Conference Coverage

Depressed patients respond faster to IV ketamine than intranasal ketamine


AT APA 2022

NEW ORLEANS – New research reveals that patients with treatment-resistant depression who were treated with repeated intravenous ketamine show no significant differences in achieving response or remission, compared with those receiving the intranasal formulation of the drug, esketamine – although fewer treatments appear necessary with the intravenous formulation.

This is one of the first studies to compare the efficacy of IV and intranasal ketamine, and the results give us some indication that, if you treat with IV, you might get a faster response, although at the end, the responses are similar,” said first author Balwinder Singh, MD, of the department of psychiatry and psychology, Mayo Clinic, in Rochester, Minn.

Department of Psychiatry and Psychology, Mayo Clinic, Rochester, Minnesota courtesy Balwinder Singh

Dr. Balwinder Singh

The findings were presented at the annual meeting of the American Psychiatric Association.

Commenting on the study, Roger S. McIntyre, MD, underscored that “this is an important study that addresses the priority questions that everyone wants to know – not only for clinical reasons, but economic reasons.” Dr. McIntyre, a professor of psychiatry and pharmacology at the University of Toronto, and head of the university’s mood disorders psychopharmacology unit, said that “there are implications not only for clinical outcomes and cost, but also implementation because IV is obviously more demanding and complicated.”

As intravenous ketamine increasingly gained interest as a rapid-acting treatment for patients with severe, treatment-resistant depression, the introduction of a more convenient intranasal formulation was seen as a welcome improvement and received approval from the Food and Drug Administration in 2019. However, while the approval ushered in more coverage by insurance companies, the treatment can still be expensive. Intravenous ketamine does not have FDA approval.

With a lack of studies in the real-world setting comparing efficacy of the two formulations, Dr. Singh and his colleagues conducted the observational study, evaluating the responses of 62 adults with treatment-resistant depression who had received either up to six IV ketamine infusions of 0.5 mg/kg, infused over 40 minutes, or up to eight intranasal esketamine treatments of 56/84 mg, as approved by the FDA, at the Mayo Clinic Depression Center.

Of the patients, who had a mean age of 47 years, 59 had major depression and 3 had bipolar depression. Among them, 76% (47) received intravenous ketamine and 24% (15) received esketamine, which Dr. Singh noted reflected the higher number of patients included before esketamine received FDA approval. The patients had similar comorbidity profiles, with the intravenous ketamine group having a higher body mass index at baseline.

Overall, the patients all had significant improvement in their depression at the end of the acute phase of 4 weeks, with a mean change in on the 16-Item Quick Inventory of Depressive Symptomatology (QIDS-SR) scale of –8.6 from baseline (P < .001).

The overall remission rate was 38.7% and overall response rate was 58.1%. Those receiving intravenous ketamine had response and remission rates of 57.4% and 42.6%, versus response and remission rates of 60.0% and 26.7% among the esketamine group, which Dr. Singh said were not significant differences (P > .05).
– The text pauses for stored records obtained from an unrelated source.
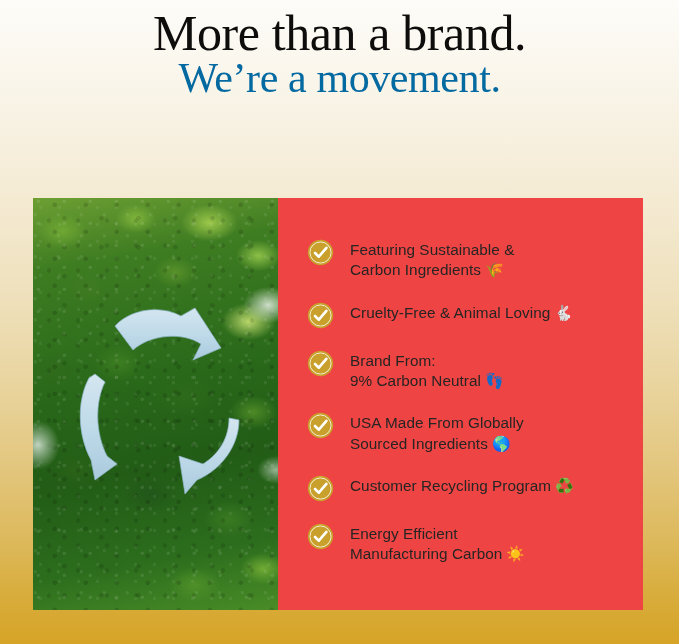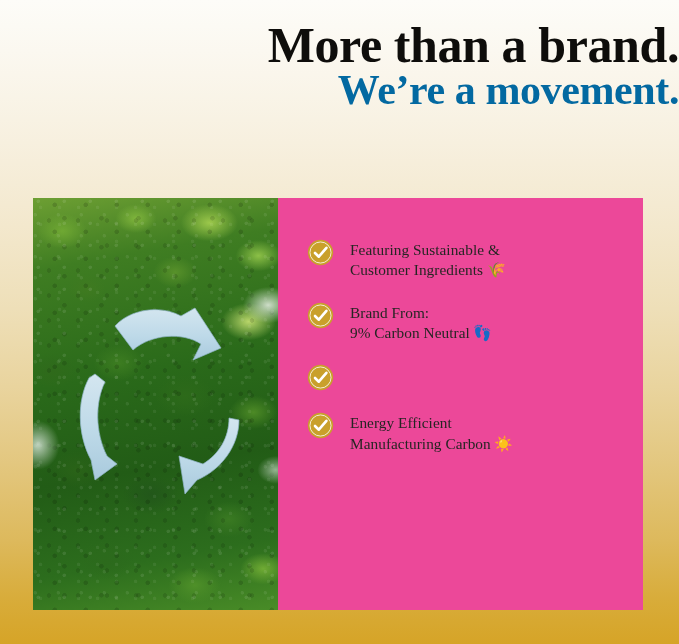--- a/index.html
+++ b/index.html
@@ -26,25 +26,25 @@
   .stage {
     position: relative;
     width: 679px;
     height: 644px;
   }
 
   
   .headline {
     position: absolute;
     left: 0;
-    top: 20px;
+    top: 8px;
     width: 679px;
-    text-align: right;
+    text-align: center;
     font-family: "Liberation Serif", "DejaVu Serif", serif;
-    font-weight: bold;
+    font-weight: normal;
     line-height: 1.02;
     letter-spacing: -0.4px;
   }
   .headline-line1 {
     display: block;
     font-size: 50px;
     color: #0e0d0b;
   }
   .headline-line2 {
     display: block;
@@ -126,22 +126,21 @@
     height: 412px;
   }
 
   
   .list-panel {
     flex: 1 1 auto;
     padding: 40px 18px 30px 29px;
     display: flex;
     flex-direction: column;
     justify-content: flex-start;
-    background: #ec4899;
-    font-family: Liberation Serif, serif;
+    background: #ef4444;
   }
   .bullet {
     display: flex;
     align-items: flex-start;
     margin-bottom: 20px;
   }
   .bullet:last-child { margin-bottom: 0; }
   .check-icon {
     flex: 0 0 27px;
     width: 27px;
@@ -199,46 +198,73 @@
     <div class="list-panel">
 
       <div class="bullet">
         <svg class="check-icon" viewBox="0 0 32 32">
           <circle cx="16" cy="16" r="15" fill="#c9a02b"></circle>
           <circle cx="16" cy="16" r="12.5" fill="none" stroke="#ffffff" stroke-width="1.1" opacity=".85"></circle>
           <path d="M9.5 16.6 L14 21 L23 10.5" fill="none" stroke="#ffffff" stroke-width="3.1" stroke-linecap="round" stroke-linejoin="round"></path>
         </svg>
         <div class="bullet-text">
           <span>Featuring Sustainable &amp;</span><br>
-          <span>Customer Ingredients</span>
+          <span>Carbon Ingredients</span>
           <span class="bullet-emoji">🌾</span>
         </div>
       </div>
 
+      <div class="bullet">
+        <svg class="check-icon" viewBox="0 0 32 32">
+          <circle cx="16" cy="16" r="15" fill="#c9a02b"></circle>
+          <circle cx="16" cy="16" r="12.5" fill="none" stroke="#ffffff" stroke-width="1.1" opacity=".85"></circle>
+          <path d="M9.5 16.6 L14 21 L23 10.5" fill="none" stroke="#ffffff" stroke-width="3.1" stroke-linecap="round" stroke-linejoin="round"></path>
+        </svg>
+        <div class="bullet-text">
+          <span>Cruelty-Free &amp; Animal Loving</span>
+          <span class="bullet-emoji">🐇</span>
+        </div>
+      </div>
 
       <div class="bullet">
         <svg class="check-icon" viewBox="0 0 32 32">
           <circle cx="16" cy="16" r="15" fill="#c9a02b"></circle>
           <circle cx="16" cy="16" r="12.5" fill="none" stroke="#ffffff" stroke-width="1.1" opacity=".85"></circle>
           <path d="M9.5 16.6 L14 21 L23 10.5" fill="none" stroke="#ffffff" stroke-width="3.1" stroke-linecap="round" stroke-linejoin="round"></path>
         </svg>
         <div class="bullet-text">
           <span>Brand From:</span><br>
           <span>9% Carbon Neutral</span>
           <span class="bullet-emoji">👣</span>
         </div>
       </div>
 
-
-      <div class="bullet">
-        <svg class="check-icon" viewBox="0 0 32 32">
-          <circle cx="16" cy="16" r="15" fill="#c9a02b"></circle>
-          <circle cx="16" cy="16" r="12.5" fill="none" stroke="#ffffff" stroke-width="1.1" opacity=".85"></circle>
-          <path d="M9.5 16.6 L14 21 L23 10.5" fill="none" stroke="#ffffff" stroke-width="3.1" stroke-linecap="round" stroke-linejoin="round"></path>
-        </svg>
+      <div class="bullet">
+        <svg class="check-icon" viewBox="0 0 32 32">
+          <circle cx="16" cy="16" r="15" fill="#c9a02b"></circle>
+          <circle cx="16" cy="16" r="12.5" fill="none" stroke="#ffffff" stroke-width="1.1" opacity=".85"></circle>
+          <path d="M9.5 16.6 L14 21 L23 10.5" fill="none" stroke="#ffffff" stroke-width="3.1" stroke-linecap="round" stroke-linejoin="round"></path>
+        </svg>
+        <div class="bullet-text">
+          <span>USA Made From Globally</span><br>
+          <span>Sourced Ingredients</span>
+          <span class="bullet-emoji">🌎</span>
+        </div>
+      </div>
+
+      <div class="bullet">
+        <svg class="check-icon" viewBox="0 0 32 32">
+          <circle cx="16" cy="16" r="15" fill="#c9a02b"></circle>
+          <circle cx="16" cy="16" r="12.5" fill="none" stroke="#ffffff" stroke-width="1.1" opacity=".85"></circle>
+          <path d="M9.5 16.6 L14 21 L23 10.5" fill="none" stroke="#ffffff" stroke-width="3.1" stroke-linecap="round" stroke-linejoin="round"></path>
+        </svg>
+        <div class="bullet-text">
+          <span>Customer Recycling Program</span>
+          <span class="bullet-emoji">♻️</span>
+        </div>
       </div>
 
       <div class="bullet">
         <svg class="check-icon" viewBox="0 0 32 32">
           <circle cx="16" cy="16" r="15" fill="#c9a02b"></circle>
           <circle cx="16" cy="16" r="12.5" fill="none" stroke="#ffffff" stroke-width="1.1" opacity=".85"></circle>
           <path d="M9.5 16.6 L14 21 L23 10.5" fill="none" stroke="#ffffff" stroke-width="3.1" stroke-linecap="round" stroke-linejoin="round"></path>
         </svg>
         <div class="bullet-text">
           <span>Energy Efficient</span><br>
However, the mean number of treatments necessary to achieve response in the intravenous ketamine group was just 2.3 versus 4.6 with esketamine, and the mean number of treatments to achieve remission were 2.5 versus 6.3, respectively (P = .008).

After a multivariate adjustment, the time to response was determined to be faster with intravenous ketamine versus esketamine (hazard ratio, 2.61; P = .05) and the time to remission was also faster (HR, 5.0; P = .02).

“What this means is you would need fewer treatments to achieve a response or remission with IV ketamine, so there could be an acceleration of patients’ antidepressant response,” Dr. Singh explained.

There were no significant differences between the groups in terms of side effects, and most patients tolerated the treatments well.

Dr. Singh noted the limitation of the study is that it was observational and included a small sample size. Nevertheless, when asked which he would choose if starting treatment when insurance was not an issue, Dr. Singh replied: “I would take patient preference into account, but certainly IV seems to have an advantage.”

Dr. Roger S. McIntyre, University of Toronto

Dr. Roger S. McIntyre

Dr. McIntyre noted that, though small, the study’s setting in a real world clinical environment is important.

“Obviously this is observational and not controlled, but the strength is that this involved a real-world cohort of patients and real world applications,” he said. “It’s difficult to have a true comparator head-to-head trial, so that makes this all the more important because it takes into consideration all of the complexities of real world patients.”

Dr. McIntyre emphasized that the study is not “the last word on the story because we need to see a larger sample and replication. But certainly they make an argument that IV ketamine may have an advantage over the speed of onset with intranasal ketamine, which will need to be either replicated or refuted, but it’s a great starting point in the conversation.”